● **WHAT IS BEING ASKED**: Write the entries out again exactly; any picture among them gets left out.

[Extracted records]
——————

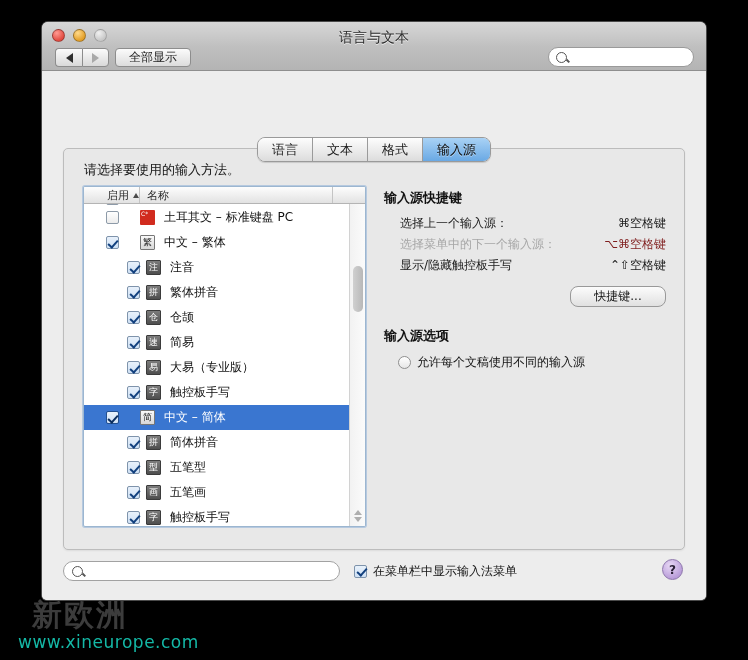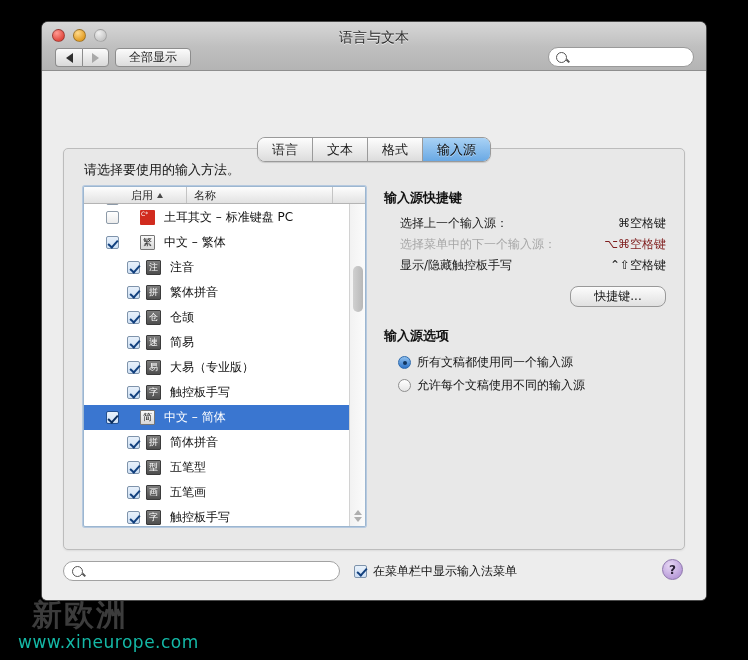--- a/index.html
+++ b/index.html
@@ -255,12 +255,11 @@
     width: 56px;
     display: flex;
     align-items: center;
-    justify-content: flex-start;
+    justify-content: flex-end;
     gap: 4px;
     border-right: 1px solid #c4c4c4;
     height: 100%;
     box-sizing: border-box;
-    margin-left: 47px;
   }
   .sort-arrow {
     width: 0; height: 0;

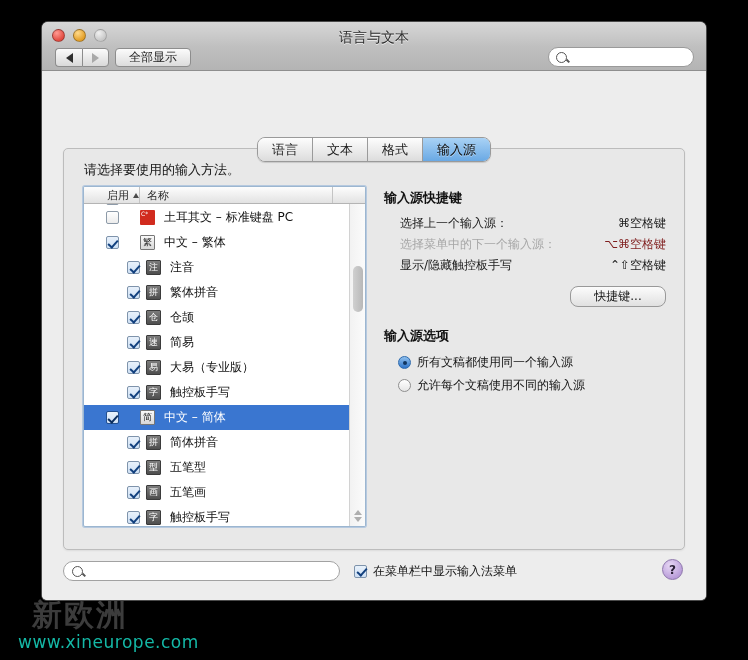--- a/index.html
+++ b/index.html
@@ -776,10 +776,6 @@
           <div class="opt-sec">
             <div class="sec-title">输入源选项</div>
             <div class="radio-row">
-              <span class="radio on"></span>
-              <span>所有文稿都使用同一个输入源</span>
-            </div>
-            <div class="radio-row">
               <span class="radio"></span>
               <span>允许每个文稿使用不同的输入源</span>
             </div>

——————

● **EXPECTED ANSWER**:
--- a/index.html
+++ b/index.html
@@ -255,12 +255,11 @@
     width: 56px;
     display: flex;
     align-items: center;
-    justify-content: flex-start;
+    justify-content: flex-end;
     gap: 4px;
     border-right: 1px solid #c4c4c4;
     height: 100%;
     box-sizing: border-box;
-    margin-left: 47px;
   }
   .sort-arrow {
     width: 0; height: 0;

--- a/index.html
+++ b/index.html
@@ -776,10 +776,6 @@
           <div class="opt-sec">
             <div class="sec-title">输入源选项</div>
             <div class="radio-row">
-              <span class="radio on"></span>
-              <span>所有文稿都使用同一个输入源</span>
-            </div>
-            <div class="radio-row">
               <span class="radio"></span>
               <span>允许每个文稿使用不同的输入源</span>
             </div>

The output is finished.